Continually students were asked about interracial dating and many kids mentioned the views of their parents. Both white and black students claimed that their parents would be disappointed and unaccepting of interracial dating. Besides parents, racial prejudice also happens within schools. Studies showed that students in majority white schools were most pessimistic about race. However, in racial diverse schools most students were optimistic. According to the psychologist, the experience of diversity within the schools allows for friendships to grow which is the most powerful thing that can reduce prejudice.
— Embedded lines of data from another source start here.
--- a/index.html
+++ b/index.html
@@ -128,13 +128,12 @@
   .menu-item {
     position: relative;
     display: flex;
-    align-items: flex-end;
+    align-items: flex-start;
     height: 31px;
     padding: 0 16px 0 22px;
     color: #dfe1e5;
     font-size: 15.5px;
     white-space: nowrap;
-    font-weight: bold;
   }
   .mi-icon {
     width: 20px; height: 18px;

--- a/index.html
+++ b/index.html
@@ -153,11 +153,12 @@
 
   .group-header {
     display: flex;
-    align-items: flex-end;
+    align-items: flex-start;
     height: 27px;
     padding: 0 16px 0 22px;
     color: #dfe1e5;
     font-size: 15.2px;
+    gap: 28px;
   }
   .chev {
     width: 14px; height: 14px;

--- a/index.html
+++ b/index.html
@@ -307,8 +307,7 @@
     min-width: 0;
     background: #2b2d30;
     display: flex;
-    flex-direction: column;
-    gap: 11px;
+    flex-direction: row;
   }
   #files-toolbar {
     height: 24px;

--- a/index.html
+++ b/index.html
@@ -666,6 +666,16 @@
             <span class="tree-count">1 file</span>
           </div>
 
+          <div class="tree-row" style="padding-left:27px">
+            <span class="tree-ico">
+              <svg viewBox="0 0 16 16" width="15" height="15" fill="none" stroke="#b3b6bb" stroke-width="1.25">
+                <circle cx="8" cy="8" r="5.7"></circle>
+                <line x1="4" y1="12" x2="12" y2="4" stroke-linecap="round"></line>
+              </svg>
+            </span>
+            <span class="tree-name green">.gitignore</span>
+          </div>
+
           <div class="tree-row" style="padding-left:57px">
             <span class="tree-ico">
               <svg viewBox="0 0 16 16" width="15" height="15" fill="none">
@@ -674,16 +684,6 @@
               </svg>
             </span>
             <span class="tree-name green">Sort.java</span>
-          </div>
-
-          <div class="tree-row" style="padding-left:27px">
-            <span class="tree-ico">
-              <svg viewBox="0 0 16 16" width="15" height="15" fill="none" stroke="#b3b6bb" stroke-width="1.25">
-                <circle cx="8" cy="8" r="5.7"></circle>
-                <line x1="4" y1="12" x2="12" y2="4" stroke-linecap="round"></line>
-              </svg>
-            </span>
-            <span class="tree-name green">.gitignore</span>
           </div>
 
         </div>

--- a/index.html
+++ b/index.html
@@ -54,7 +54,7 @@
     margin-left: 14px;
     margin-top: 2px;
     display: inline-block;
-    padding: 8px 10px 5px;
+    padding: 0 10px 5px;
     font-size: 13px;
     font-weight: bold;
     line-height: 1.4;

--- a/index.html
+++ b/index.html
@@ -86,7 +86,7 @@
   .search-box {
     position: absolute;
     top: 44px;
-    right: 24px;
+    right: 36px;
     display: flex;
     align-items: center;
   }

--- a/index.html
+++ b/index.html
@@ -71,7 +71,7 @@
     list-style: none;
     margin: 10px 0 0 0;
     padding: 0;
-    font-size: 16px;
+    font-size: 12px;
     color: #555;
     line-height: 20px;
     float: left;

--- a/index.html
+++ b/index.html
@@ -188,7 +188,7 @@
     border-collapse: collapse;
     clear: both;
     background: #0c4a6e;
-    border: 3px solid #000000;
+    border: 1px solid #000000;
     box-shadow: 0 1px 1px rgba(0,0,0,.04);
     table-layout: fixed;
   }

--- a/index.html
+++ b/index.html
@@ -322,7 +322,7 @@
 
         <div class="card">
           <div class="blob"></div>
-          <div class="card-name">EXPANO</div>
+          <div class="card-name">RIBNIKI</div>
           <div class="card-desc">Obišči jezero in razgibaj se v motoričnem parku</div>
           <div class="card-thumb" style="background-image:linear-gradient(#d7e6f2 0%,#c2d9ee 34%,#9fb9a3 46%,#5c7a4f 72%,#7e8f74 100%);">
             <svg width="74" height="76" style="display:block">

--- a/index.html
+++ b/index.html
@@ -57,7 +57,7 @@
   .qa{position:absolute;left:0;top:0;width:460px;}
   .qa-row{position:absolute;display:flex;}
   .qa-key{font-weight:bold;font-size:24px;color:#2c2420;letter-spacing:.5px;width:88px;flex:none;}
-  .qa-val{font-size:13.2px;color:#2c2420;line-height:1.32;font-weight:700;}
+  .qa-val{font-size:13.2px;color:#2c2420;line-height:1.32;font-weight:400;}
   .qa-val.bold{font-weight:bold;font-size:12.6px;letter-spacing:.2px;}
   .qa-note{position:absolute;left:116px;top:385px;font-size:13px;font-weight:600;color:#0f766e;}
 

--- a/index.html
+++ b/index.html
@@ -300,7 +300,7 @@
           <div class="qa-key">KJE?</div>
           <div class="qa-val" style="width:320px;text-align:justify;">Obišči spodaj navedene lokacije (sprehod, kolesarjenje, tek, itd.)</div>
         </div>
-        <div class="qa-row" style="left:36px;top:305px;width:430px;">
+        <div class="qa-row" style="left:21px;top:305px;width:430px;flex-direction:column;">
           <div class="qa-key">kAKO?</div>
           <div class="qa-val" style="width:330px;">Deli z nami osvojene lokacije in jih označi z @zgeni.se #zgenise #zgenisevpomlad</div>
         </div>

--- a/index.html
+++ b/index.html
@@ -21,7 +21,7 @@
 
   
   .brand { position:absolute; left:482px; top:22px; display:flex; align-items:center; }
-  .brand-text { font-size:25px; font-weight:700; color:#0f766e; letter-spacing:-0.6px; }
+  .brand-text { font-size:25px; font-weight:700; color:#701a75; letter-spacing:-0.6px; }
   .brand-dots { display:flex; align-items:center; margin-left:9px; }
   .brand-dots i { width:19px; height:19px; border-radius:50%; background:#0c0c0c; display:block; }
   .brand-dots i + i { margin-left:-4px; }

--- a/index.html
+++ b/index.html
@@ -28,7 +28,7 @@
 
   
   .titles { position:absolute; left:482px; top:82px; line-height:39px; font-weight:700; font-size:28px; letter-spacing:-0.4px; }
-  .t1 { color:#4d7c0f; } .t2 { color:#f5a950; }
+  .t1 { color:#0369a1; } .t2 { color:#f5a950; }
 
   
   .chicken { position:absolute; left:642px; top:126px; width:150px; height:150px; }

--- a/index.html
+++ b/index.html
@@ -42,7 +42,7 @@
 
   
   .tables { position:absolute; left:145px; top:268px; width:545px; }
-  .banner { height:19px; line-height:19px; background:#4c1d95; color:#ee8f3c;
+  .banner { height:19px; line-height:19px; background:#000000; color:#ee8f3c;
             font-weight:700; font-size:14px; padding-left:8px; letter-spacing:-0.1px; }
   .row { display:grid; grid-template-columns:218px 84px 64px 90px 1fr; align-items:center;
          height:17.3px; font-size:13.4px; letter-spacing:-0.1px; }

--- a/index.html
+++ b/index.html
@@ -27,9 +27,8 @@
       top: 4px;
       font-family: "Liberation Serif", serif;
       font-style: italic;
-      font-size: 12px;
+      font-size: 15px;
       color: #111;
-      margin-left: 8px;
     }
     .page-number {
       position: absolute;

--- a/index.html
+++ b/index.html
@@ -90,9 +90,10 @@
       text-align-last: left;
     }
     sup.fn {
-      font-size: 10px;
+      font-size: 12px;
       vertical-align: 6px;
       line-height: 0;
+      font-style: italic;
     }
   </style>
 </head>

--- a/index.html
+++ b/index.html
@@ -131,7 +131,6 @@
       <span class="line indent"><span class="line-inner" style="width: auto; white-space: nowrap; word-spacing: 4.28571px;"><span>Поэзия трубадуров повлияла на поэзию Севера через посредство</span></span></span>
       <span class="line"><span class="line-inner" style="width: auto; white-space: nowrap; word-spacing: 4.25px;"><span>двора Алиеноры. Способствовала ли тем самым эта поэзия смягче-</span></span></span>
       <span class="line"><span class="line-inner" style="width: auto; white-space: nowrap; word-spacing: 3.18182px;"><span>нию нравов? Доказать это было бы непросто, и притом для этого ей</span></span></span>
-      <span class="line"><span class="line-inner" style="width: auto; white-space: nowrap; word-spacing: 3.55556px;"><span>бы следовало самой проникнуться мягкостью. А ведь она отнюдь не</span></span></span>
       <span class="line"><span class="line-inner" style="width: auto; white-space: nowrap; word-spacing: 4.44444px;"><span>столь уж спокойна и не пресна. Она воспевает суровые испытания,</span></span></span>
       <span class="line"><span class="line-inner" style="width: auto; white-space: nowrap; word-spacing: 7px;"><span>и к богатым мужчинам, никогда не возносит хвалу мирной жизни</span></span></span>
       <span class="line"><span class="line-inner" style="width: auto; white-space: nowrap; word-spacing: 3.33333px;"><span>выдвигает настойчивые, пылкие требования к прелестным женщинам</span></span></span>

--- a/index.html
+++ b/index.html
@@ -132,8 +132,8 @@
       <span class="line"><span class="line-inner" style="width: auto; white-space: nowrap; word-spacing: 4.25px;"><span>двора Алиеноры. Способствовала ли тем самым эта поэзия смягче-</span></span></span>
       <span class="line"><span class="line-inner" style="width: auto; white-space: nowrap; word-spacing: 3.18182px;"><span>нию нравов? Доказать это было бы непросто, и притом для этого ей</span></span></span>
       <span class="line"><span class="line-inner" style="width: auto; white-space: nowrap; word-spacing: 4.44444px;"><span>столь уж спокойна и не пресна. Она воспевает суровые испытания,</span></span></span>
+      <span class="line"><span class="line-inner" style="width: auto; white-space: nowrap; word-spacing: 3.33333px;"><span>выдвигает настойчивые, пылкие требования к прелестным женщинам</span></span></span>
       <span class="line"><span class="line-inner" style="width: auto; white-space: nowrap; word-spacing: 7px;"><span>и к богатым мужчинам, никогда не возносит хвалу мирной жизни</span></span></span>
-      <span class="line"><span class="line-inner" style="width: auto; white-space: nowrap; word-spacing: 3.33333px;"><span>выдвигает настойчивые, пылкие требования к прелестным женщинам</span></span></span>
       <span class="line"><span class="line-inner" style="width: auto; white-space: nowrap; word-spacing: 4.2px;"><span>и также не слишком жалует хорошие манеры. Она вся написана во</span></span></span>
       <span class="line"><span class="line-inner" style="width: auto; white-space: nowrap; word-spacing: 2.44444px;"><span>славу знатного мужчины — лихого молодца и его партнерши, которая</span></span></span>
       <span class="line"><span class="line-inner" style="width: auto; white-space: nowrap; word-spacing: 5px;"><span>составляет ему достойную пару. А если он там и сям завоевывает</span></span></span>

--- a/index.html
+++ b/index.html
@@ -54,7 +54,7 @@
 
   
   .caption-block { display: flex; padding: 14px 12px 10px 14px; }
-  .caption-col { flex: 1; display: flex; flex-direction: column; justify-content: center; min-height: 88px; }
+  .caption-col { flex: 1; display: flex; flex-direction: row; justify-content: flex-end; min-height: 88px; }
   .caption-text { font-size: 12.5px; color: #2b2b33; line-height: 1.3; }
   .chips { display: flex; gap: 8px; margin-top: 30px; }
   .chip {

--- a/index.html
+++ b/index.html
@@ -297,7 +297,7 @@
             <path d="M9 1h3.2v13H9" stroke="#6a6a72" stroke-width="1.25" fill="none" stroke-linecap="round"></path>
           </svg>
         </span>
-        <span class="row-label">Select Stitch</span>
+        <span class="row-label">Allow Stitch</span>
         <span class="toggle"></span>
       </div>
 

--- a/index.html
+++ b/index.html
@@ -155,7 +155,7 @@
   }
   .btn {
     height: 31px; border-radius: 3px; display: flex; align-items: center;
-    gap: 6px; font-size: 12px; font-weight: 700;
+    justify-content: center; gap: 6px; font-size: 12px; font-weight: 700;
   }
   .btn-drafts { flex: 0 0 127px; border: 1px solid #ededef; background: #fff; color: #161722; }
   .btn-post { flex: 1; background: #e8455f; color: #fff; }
A Pernicious Silence: Confronting Race in the Elementary Classroom

There is a continuing important of addressing race within the classroom. Many studies have shown that even very young children are aware of the powerful effects of race in our society as they think about what it means to be African, Asian, European or Native American because children need to make sense of their world. “When teachers avoid the subject, pretending that it doesn’t exist as an issue, or when they portray its existence as merely a fringe issue, they are sending a very strong message…But when teachers find ways to address the effects of race in society, we have found that children feel liberated.” Teachers must educate themselves of other races and then become confident and build the courage to openly talk about it. The article mentions that a young black boy, the only child of color in the class, was taught at a young age to see color and be aware of his blackness. However, all of the other white students were not taught to think about their race. When a child asks a mother why a black student “smelled funny” the mother simply responded “Everyone is different and that’s fine.” By treating the whole topic as somehow forbidden and undiscussable, she conveyed her fear about the “otherness” of the black child. Ultimately “We need to develop new ways of listening and a willingness to hear uncomfortable or even disturbing remarks from our students. Allowing the space for students’ comments and questions isn’t easy. Nor is sustaining it. But the rewards are rich – both liberating and enduring.”

Bias Isn’t Just A Police Problem, It’s A Preschool Problem


A new report from the Yale Child Study Center has found evidence of implicit racial bias among preschool teachers. Approximately 135 preschool teachers watched footage of 4 students (one black and one white boy, and one black and one white girl). Using eye tracing technology research showed that a majority of the teachers spent their time watching the black boy, almost expecting bad behavior. The problem with this is that if you are only looking in one place for bad behavior, that is the only place you will find it. An additional study was done where teachers were given various examples of students and their at home situations to measure teacher’s sympathy towards students. The results showed that when teachers are of the same race from the student they were more empathetic, however when the teacher is of a different race from the student they became less empathetic. According to the researcher “Implicit biases are a natural process by which we take information, and we judge people on the biases of generalizations regarding that information. We all do it.” If we are going to face the challenges of implicit bias in schools, we have to talk about it.